§ MATERIALS PROVIDED
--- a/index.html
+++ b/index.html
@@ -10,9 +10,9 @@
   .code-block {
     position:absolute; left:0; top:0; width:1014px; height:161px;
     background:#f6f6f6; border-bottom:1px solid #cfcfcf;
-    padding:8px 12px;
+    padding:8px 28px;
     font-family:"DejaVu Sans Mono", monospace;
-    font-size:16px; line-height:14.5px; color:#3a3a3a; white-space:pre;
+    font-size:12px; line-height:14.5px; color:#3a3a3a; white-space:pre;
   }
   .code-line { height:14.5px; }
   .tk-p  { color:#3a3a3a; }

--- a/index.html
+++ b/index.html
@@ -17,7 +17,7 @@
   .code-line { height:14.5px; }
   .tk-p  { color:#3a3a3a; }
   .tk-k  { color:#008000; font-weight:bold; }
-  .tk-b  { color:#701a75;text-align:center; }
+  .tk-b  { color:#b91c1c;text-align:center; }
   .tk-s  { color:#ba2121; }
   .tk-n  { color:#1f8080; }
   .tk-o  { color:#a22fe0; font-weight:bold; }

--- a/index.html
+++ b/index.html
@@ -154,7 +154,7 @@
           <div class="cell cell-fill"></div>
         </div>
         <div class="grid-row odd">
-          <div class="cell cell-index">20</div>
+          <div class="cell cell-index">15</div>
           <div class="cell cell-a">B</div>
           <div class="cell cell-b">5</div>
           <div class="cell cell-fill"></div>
==
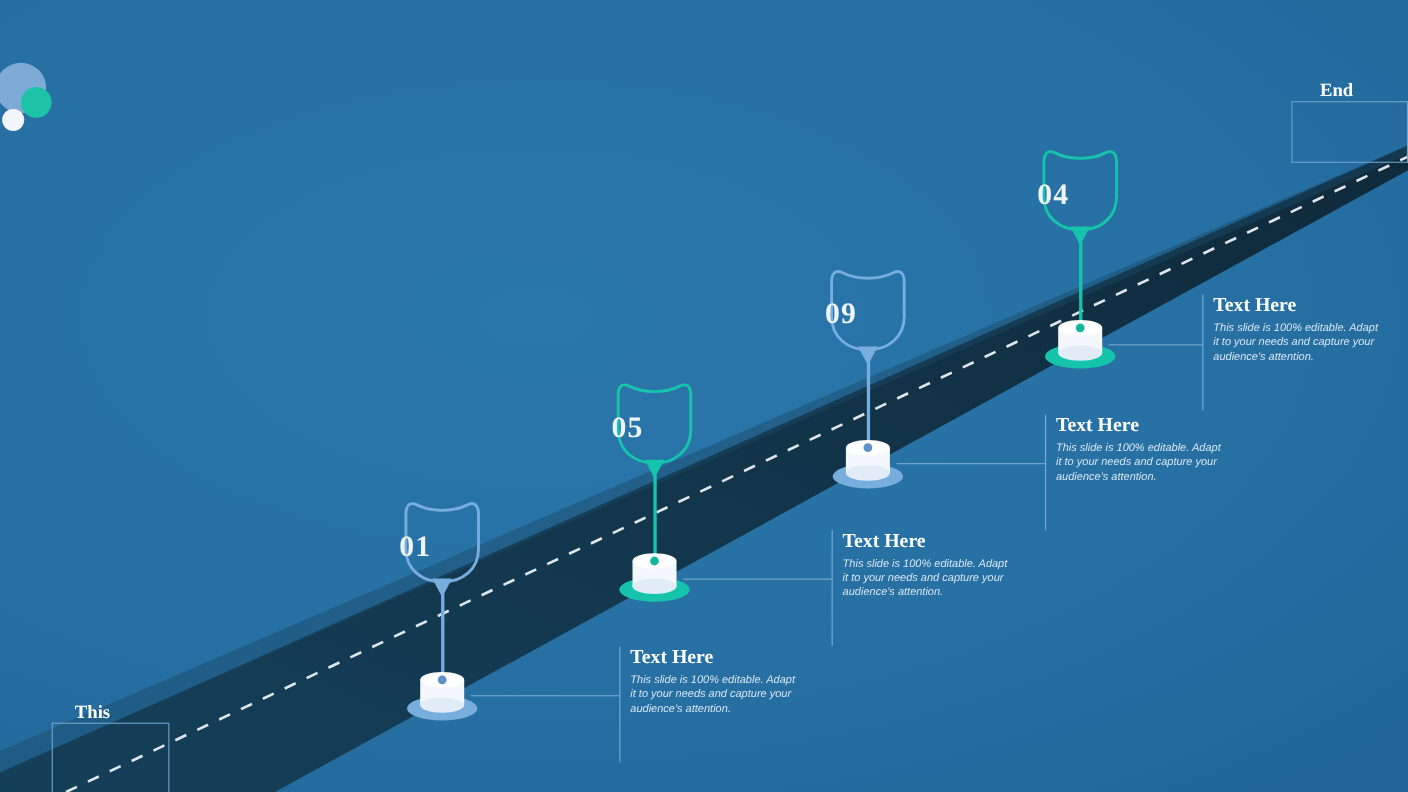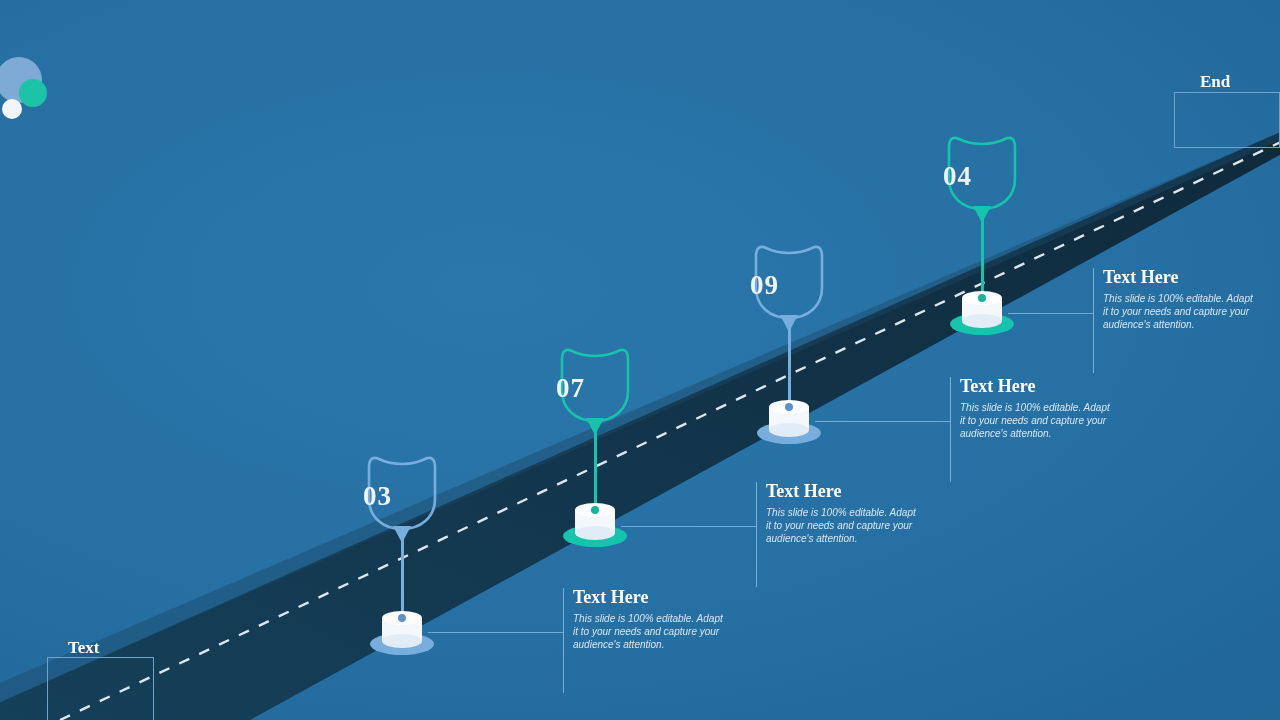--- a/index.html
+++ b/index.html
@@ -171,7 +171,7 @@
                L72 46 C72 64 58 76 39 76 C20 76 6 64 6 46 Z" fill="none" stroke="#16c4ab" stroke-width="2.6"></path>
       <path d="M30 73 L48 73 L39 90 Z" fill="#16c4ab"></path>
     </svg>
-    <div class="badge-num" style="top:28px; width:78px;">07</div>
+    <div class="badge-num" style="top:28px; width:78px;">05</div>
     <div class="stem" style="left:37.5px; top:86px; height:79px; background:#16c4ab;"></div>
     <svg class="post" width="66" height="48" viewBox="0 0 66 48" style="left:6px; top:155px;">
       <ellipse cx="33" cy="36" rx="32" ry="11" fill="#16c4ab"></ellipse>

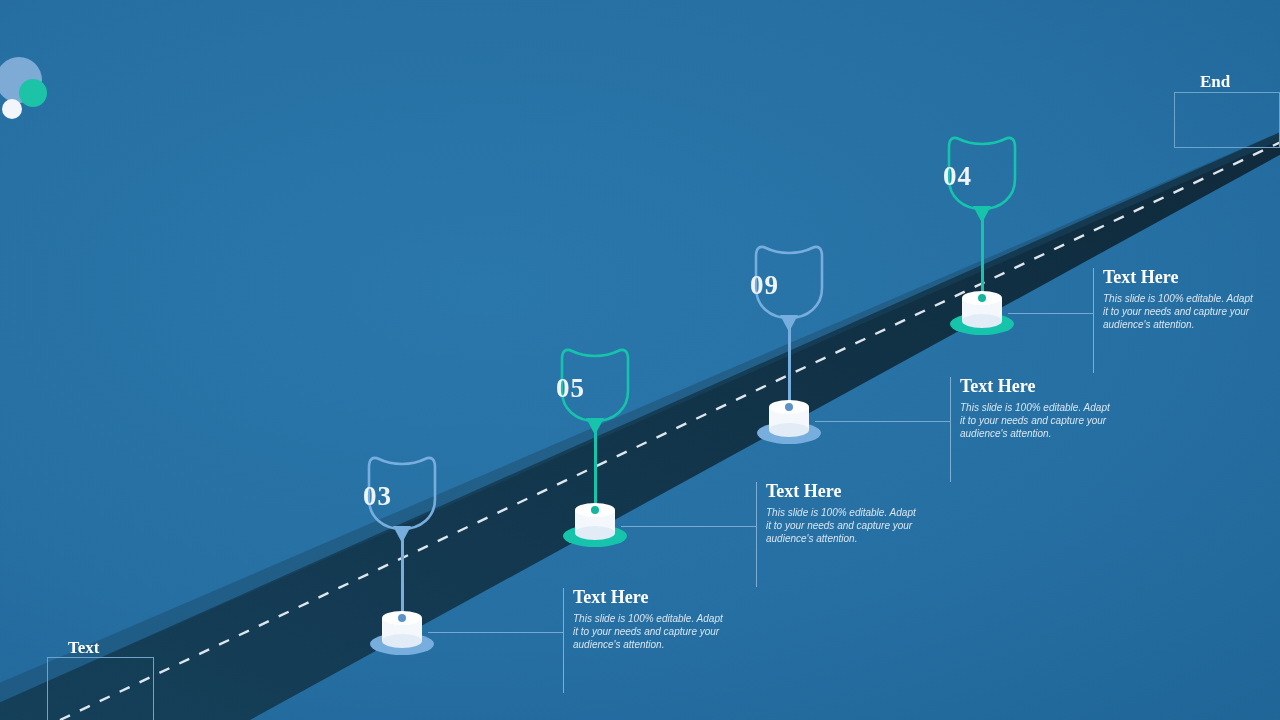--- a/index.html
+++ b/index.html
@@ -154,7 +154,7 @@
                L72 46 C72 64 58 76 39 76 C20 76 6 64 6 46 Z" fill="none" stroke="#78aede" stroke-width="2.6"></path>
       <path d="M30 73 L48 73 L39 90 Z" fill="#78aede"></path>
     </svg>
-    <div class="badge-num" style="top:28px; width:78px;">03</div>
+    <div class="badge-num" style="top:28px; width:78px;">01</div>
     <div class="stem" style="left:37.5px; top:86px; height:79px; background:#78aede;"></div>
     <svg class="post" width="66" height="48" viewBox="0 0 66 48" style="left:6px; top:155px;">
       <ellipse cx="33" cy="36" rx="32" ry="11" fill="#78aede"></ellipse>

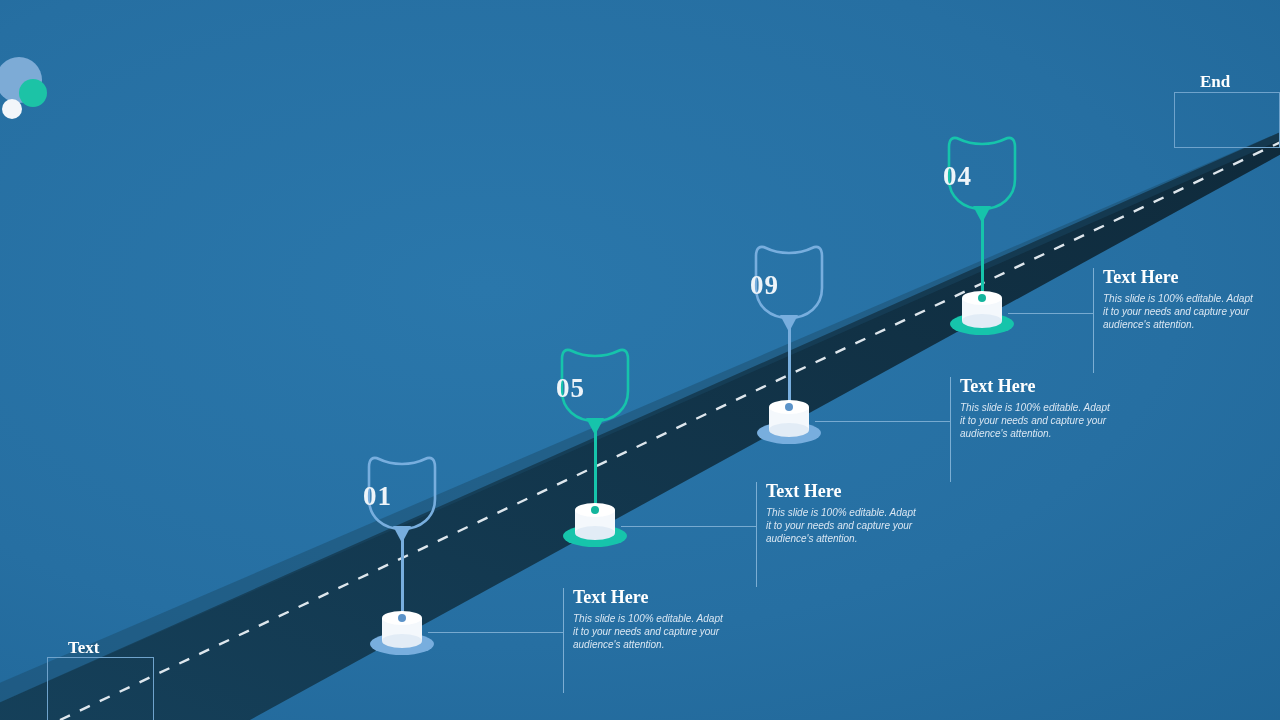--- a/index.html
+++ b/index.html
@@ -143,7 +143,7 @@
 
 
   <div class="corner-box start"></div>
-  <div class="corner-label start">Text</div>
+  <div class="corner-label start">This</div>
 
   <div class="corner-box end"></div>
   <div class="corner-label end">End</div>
--
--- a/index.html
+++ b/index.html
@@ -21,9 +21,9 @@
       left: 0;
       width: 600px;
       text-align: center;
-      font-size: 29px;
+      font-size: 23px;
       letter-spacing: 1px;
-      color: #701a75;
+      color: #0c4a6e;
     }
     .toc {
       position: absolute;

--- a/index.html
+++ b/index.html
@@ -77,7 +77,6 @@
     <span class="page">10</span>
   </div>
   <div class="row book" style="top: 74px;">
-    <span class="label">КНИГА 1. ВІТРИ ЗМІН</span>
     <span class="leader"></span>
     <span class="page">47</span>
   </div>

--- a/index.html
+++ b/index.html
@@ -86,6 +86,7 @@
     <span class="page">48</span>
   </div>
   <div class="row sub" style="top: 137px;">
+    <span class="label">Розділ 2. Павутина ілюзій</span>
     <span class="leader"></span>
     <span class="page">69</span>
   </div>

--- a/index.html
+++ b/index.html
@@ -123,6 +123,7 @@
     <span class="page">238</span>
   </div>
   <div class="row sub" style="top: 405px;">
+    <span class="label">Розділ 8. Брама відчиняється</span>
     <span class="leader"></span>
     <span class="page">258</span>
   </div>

§ WORK ITEM
The lines of the records that contain the string "weight" should be located and copied.

§ SOLUTION FOR THIS PROBLEM
   .tk-k  { color:#008000; font-weight:bold; }
   .tk-o  { color:#a22fe0; font-weight:bold; }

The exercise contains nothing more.